What is being asked:
Since only the written part is wanted, repeat the records exactly and omit the pictures.
Top of Excerpted records
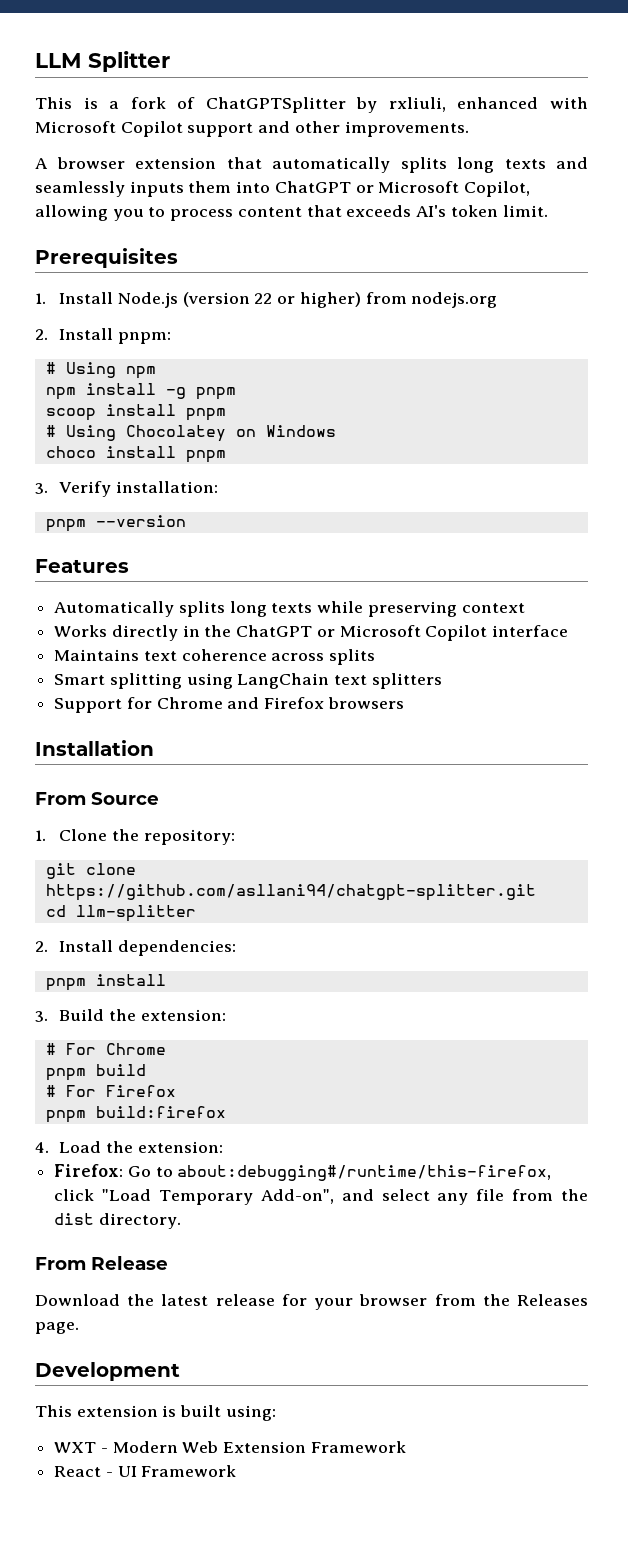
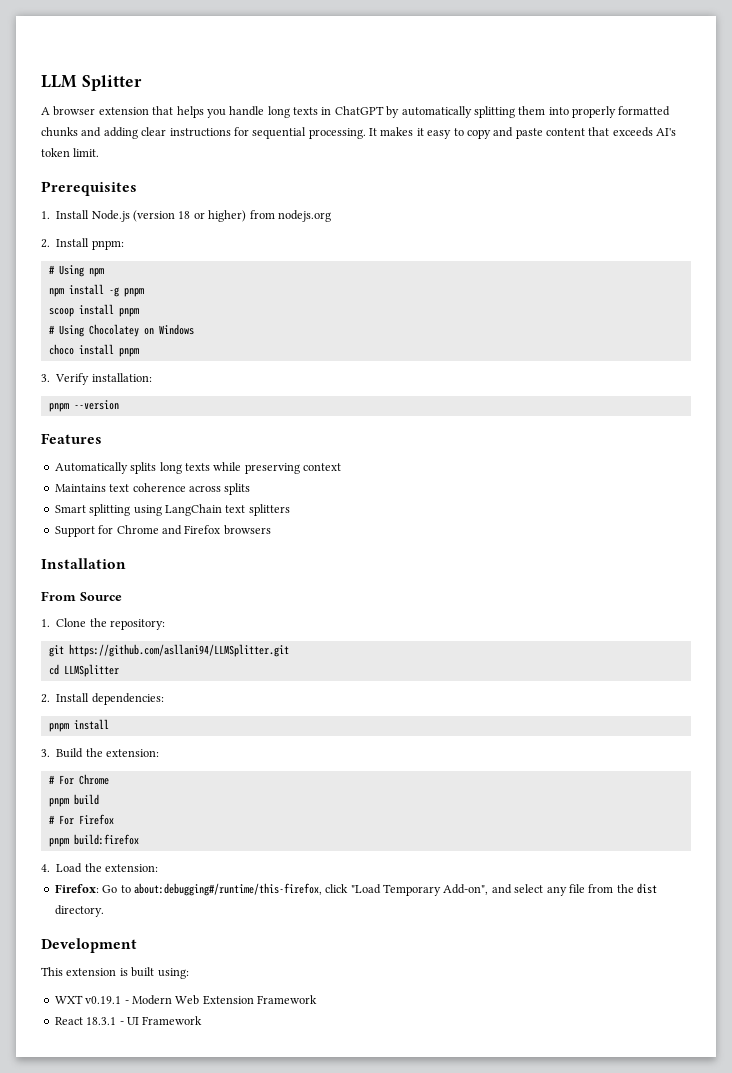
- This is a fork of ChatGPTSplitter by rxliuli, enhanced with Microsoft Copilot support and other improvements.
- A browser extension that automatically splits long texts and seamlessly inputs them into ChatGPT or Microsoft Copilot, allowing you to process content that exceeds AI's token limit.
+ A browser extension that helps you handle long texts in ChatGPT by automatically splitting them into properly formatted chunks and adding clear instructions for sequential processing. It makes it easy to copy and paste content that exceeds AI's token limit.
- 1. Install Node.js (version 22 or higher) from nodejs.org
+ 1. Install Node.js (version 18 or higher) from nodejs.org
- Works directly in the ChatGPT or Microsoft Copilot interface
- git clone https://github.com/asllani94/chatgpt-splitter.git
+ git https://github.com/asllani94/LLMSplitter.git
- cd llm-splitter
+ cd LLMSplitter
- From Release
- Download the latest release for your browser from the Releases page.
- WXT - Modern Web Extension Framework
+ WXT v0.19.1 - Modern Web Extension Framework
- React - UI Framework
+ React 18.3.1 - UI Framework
Bottom of Excerpted records
Result below:
- This is a fork of ChatGPTSplitter by rxliuli, enhanced with Microsoft Copilot support and other improvements.
- A browser extension that automatically splits long texts and seamlessly inputs them into ChatGPT or Microsoft Copilot, allowing you to process content that exceeds AI's token limit.
+ A browser extension that helps you handle long texts in ChatGPT by automatically splitting them into properly formatted chunks and adding clear instructions for sequential processing. It makes it easy to copy and paste content that exceeds AI's token limit.
- 1. Install Node.js (version 22 or higher) from nodejs.org
+ 1. Install Node.js (version 18 or higher) from nodejs.org
- Works directly in the ChatGPT or Microsoft Copilot interface
- git clone https://github.com/asllani94/chatgpt-splitter.git
+ git https://github.com/asllani94/LLMSplitter.git
- cd llm-splitter
+ cd LLMSplitter
- From Release
- Download the latest release for your browser from the Releases page.
- WXT - Modern Web Extension Framework
+ WXT v0.19.1 - Modern Web Extension Framework
- React - UI Framework
+ React 18.3.1 - UI Framework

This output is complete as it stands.